*TASK BRIEF*: Write the data out again exactly, dropping any images it holds.

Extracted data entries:
------------------------------------------------

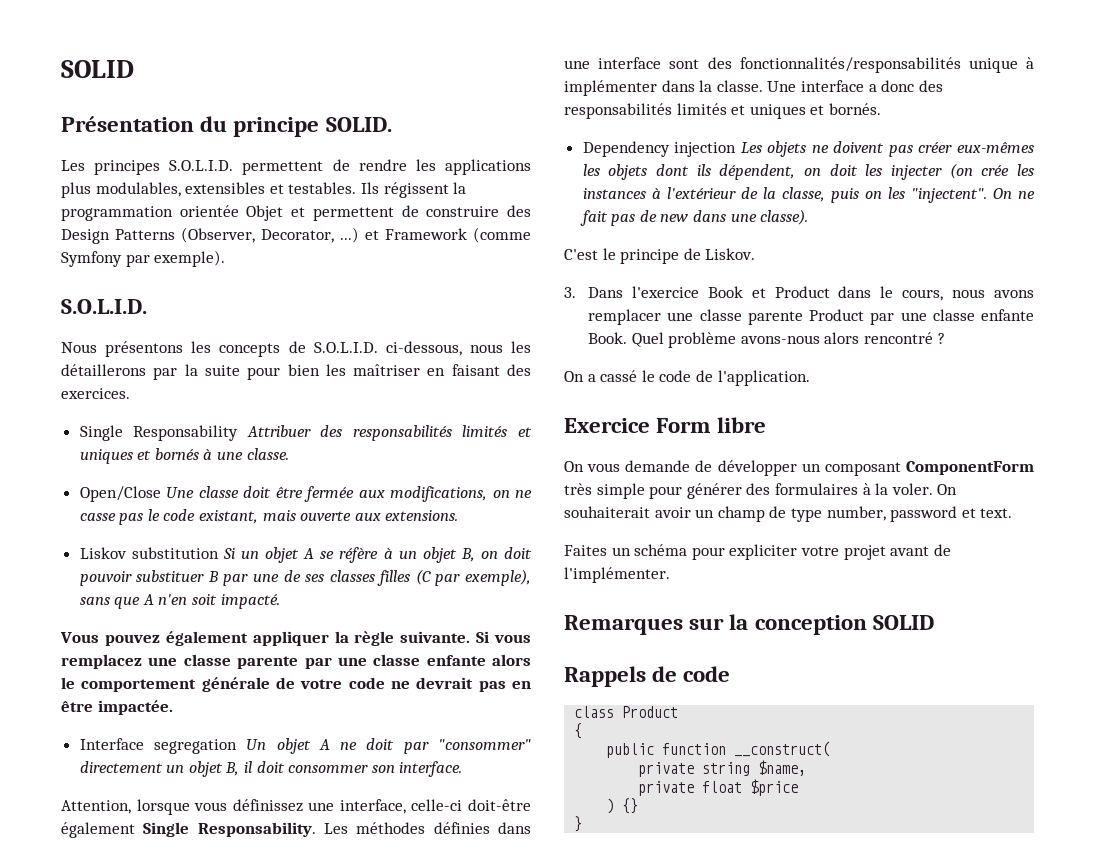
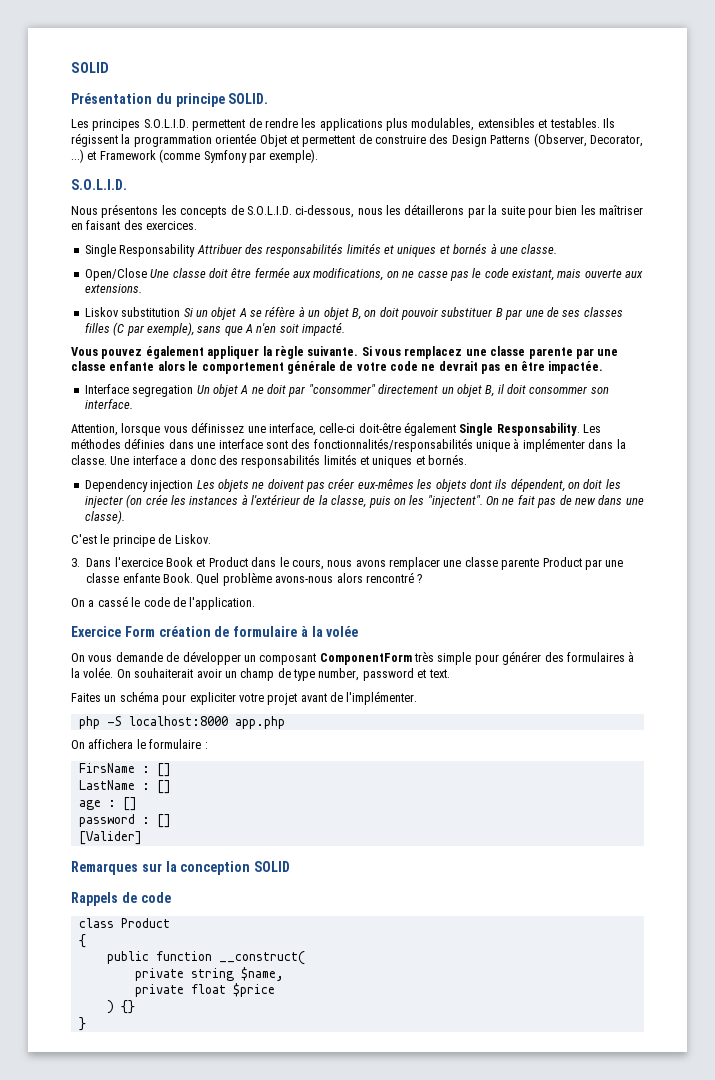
- Exercice Form libre
+ Exercice Form création de formulaire à la volée
- On vous demande de développer un composant ComponentForm très simple pour générer des formulaires à la voler.
+ On vous demande de développer un composant ComponentForm très simple pour générer des formulaires à la volée.
+ php -S localhost:8000 app.php
+ On affichera le formulaire :
+ FirsName : []
+ LastName : []
+ age : []
+ password : []
+ [Valider]

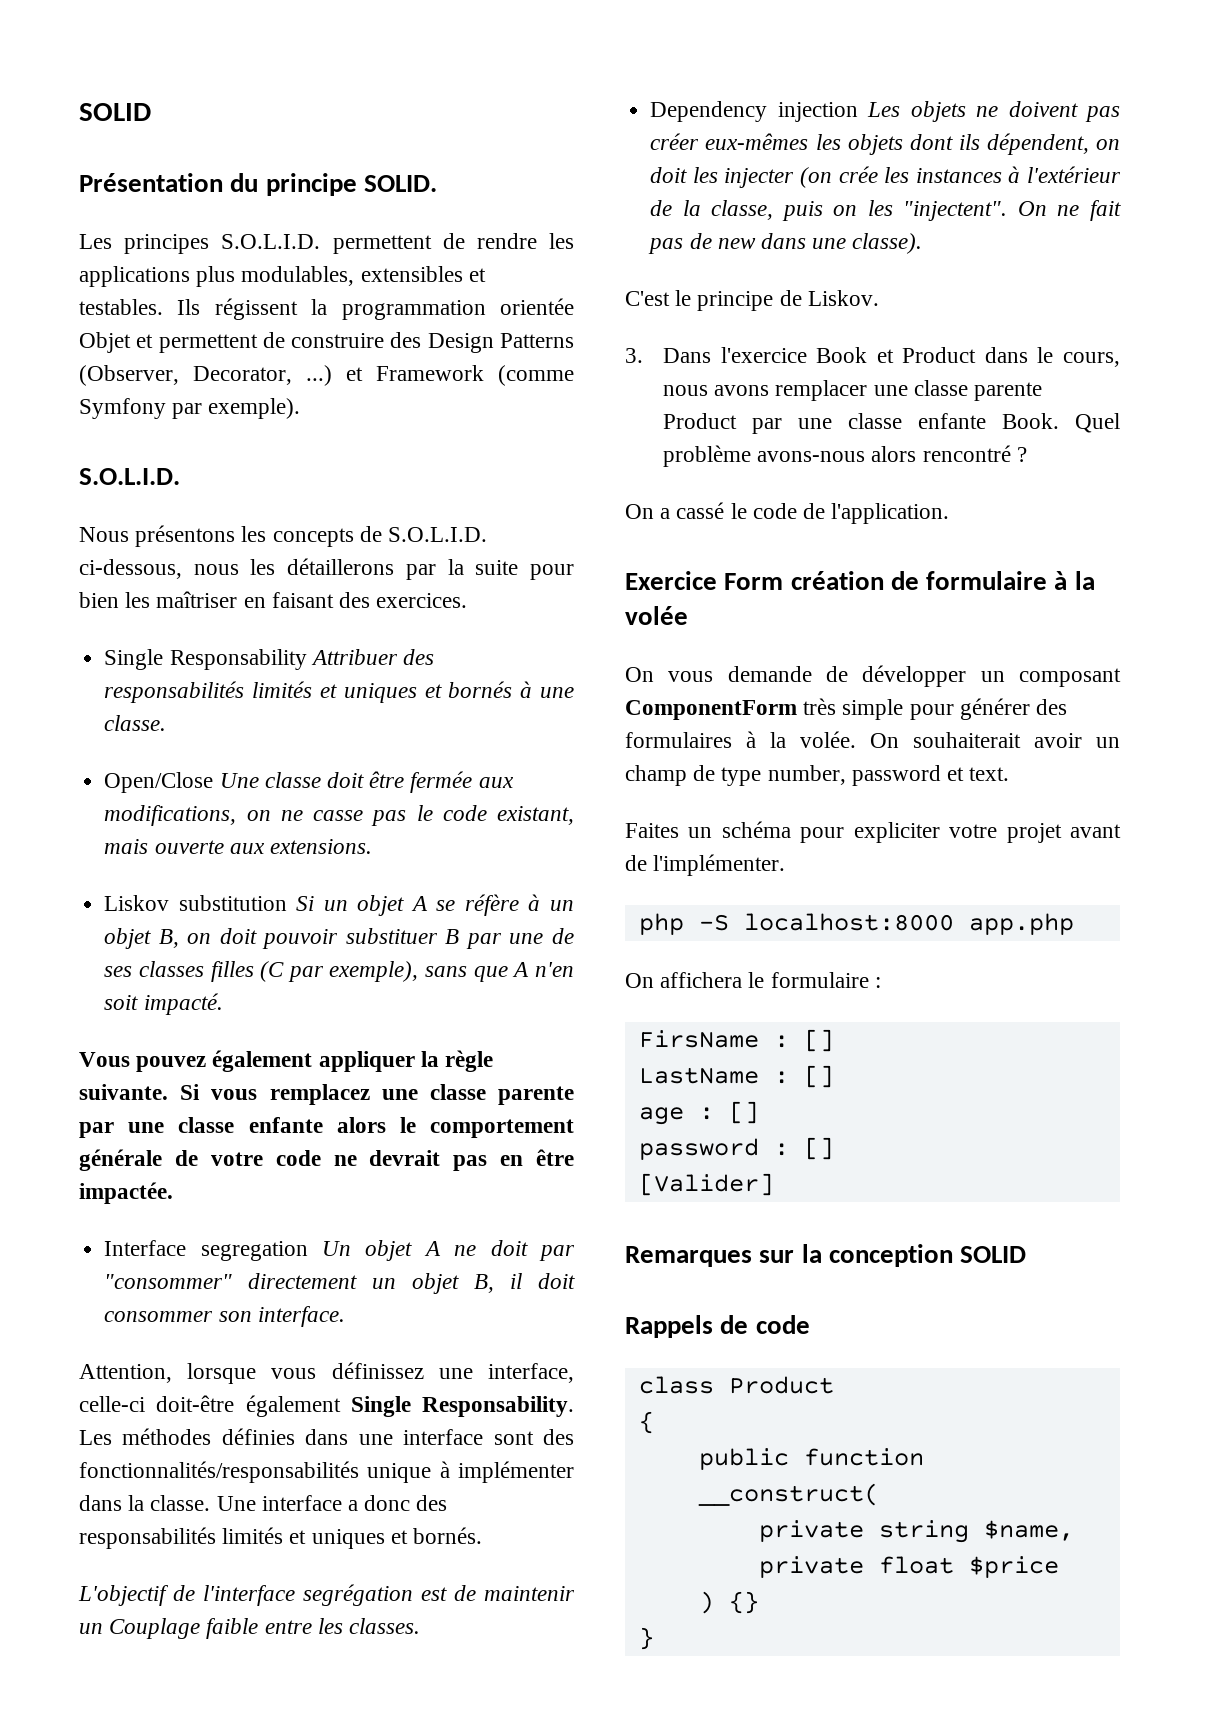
+ L'objectif de l'interface segrégation est de maintenir un Couplage faible entre les classes.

------------------------------------------------

*SOLUTION TO THE EXERCISE*:
- Exercice Form libre
+ Exercice Form création de formulaire à la volée
- On vous demande de développer un composant ComponentForm très simple pour générer des formulaires à la voler.
+ On vous demande de développer un composant ComponentForm très simple pour générer des formulaires à la volée.
+ php -S localhost:8000 app.php
+ On affichera le formulaire :
+ FirsName : []
+ LastName : []
+ age : []
+ password : []
+ [Valider]

+ L'objectif de l'interface segrégation est de maintenir un Couplage faible entre les classes.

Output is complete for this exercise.